Playground Power

playgroundVery recently, I led my four children (ages 9-14) on a brief excursion to the local park.  Just two blocks from our home, the park is one of the classic-styles we all know well:  Some eight to ten acres of open space that is adorned with trees, picnic tables, and a baseball field; an old band shell still used for summertime concerts; and the ever-present playground with swings and slides and climbers.

After several minutes of playing catch on the ball field, the kids wanted to move over to the playground, which of course I was more than happy to assume the rightful position of ‘Dad-at-the-Ready’ (in the shade) with our ice chest of cold drinks, and my occasional waves and a watchful eye to yell out “good job!” to the great achievement one of the kids would invariably, often repeatedly, insist I see right then.

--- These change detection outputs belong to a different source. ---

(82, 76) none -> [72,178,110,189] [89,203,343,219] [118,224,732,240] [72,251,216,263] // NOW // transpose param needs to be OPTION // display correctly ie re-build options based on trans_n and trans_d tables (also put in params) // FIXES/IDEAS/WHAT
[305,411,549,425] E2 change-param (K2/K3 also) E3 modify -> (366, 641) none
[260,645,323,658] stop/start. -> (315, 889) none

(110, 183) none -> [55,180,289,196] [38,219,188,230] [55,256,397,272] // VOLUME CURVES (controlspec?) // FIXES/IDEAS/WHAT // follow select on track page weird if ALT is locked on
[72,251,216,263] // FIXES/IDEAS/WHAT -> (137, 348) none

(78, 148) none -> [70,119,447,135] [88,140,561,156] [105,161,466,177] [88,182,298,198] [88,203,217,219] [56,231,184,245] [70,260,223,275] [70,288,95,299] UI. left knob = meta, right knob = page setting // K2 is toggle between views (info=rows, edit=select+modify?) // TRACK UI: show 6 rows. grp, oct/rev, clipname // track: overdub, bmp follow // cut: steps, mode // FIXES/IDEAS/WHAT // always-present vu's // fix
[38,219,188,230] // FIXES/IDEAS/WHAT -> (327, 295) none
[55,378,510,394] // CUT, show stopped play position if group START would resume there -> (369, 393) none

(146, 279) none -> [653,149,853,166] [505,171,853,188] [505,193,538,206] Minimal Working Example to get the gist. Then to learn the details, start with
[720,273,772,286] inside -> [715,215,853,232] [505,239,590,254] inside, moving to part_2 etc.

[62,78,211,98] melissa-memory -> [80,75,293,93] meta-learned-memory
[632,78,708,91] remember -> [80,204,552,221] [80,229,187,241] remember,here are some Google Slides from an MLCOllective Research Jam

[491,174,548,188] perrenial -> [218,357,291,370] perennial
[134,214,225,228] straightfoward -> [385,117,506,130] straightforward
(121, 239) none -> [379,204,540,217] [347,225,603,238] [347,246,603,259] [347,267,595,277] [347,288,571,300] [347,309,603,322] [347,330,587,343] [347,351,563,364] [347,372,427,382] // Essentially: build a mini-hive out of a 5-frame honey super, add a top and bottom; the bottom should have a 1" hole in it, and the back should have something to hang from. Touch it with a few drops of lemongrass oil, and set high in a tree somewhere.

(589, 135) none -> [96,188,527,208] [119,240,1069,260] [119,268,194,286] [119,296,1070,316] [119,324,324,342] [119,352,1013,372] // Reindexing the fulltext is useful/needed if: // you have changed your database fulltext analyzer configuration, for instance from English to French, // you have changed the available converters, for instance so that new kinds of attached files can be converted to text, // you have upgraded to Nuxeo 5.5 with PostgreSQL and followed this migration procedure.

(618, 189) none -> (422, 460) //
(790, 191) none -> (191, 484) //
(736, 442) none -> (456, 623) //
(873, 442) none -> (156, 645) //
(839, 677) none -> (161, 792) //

As my kids arrived to the unoccupied swing set—thankfully, a four-swing configuration, meaning every one of my brood had a place to ride—I noticed how easily the older and more experienced kids helped the younger ones get started, by pushing them from behind to get their momentum.  In an instant, they were all eagerly going back and forth, creating their own energy and enjoying their place and time among the group.

Then, almost as suddenly, one of them called out to the others to see who could ‘jump’ off the swing and land the farthest out front.  Just like that; I realized the same simple and supportive environment where acts of helping one another had become competitive.

This competition evolved as they all grew interested in playing something else, and I noticed that the one who had ‘won’ the “leaping” contest (also known as the ‘Let’s scare Dad’ activity), persuaded the rest into an obstacle course-like run through of the climber and tubes and slides.  It was interesting to see how immediately the winner had been granted some degree of additional power for the results of the last activity.  Now, this was an important distinction, because it was not the oldest who won that little leaping contest—but the third oldest.

So, after two just two ‘events’, I’d seen some rather compelling illustrations.  First, I saw how willing everyone was to help one another when the group began at the same time on a common activity.  Then I saw how equally quick a common opportunity to participate could evolve into a competitive process.  Moreover, it illustrated how a group could defer to one among itself because of a singular success and not necessarily because the ‘leader’ (winner) had demonstrated a particularly important or larger skill-set or expertise for the future needs or desires of the group.

Then it really hit me.

In our own organizations we, too, can fall prey and too quickly seek the opinion of someone who has had a recent, singular or specific success but who also may be ill-prepared to truly understand the needs of the organization or group as we approach a new goal.  Similar to Groupthink, this underscores the influence personal experiences of others in our organizations can have.  It also caused me to understand how as young children that same influence can have a lasting effect in the way we perceive or identify leaders.

What we really should help develop among groups is the ability to create and share their own opportunities for success, as well as opportunities-as-a-leader, so that more of our organization learns how to manage and give that power back to the group.   We as leaders of our groups must find new arenas for success to occur and prepare each of our colleagues to experience it.   But exactly how do we manage our own successes at the individual and group levels?  More importantly, how are we perceived as we manage successes?

As leaders, the very example of the form of leader and follower we want—and need—in our group can be demonstrated and learned.  By allowing colleagues to learn how to accept new opportunities to lead, and the power and its own responsibilities that can result from those opportunities, we are then leading in every direction and also demonstrate the form of followership that builds confidence, trust and dedication.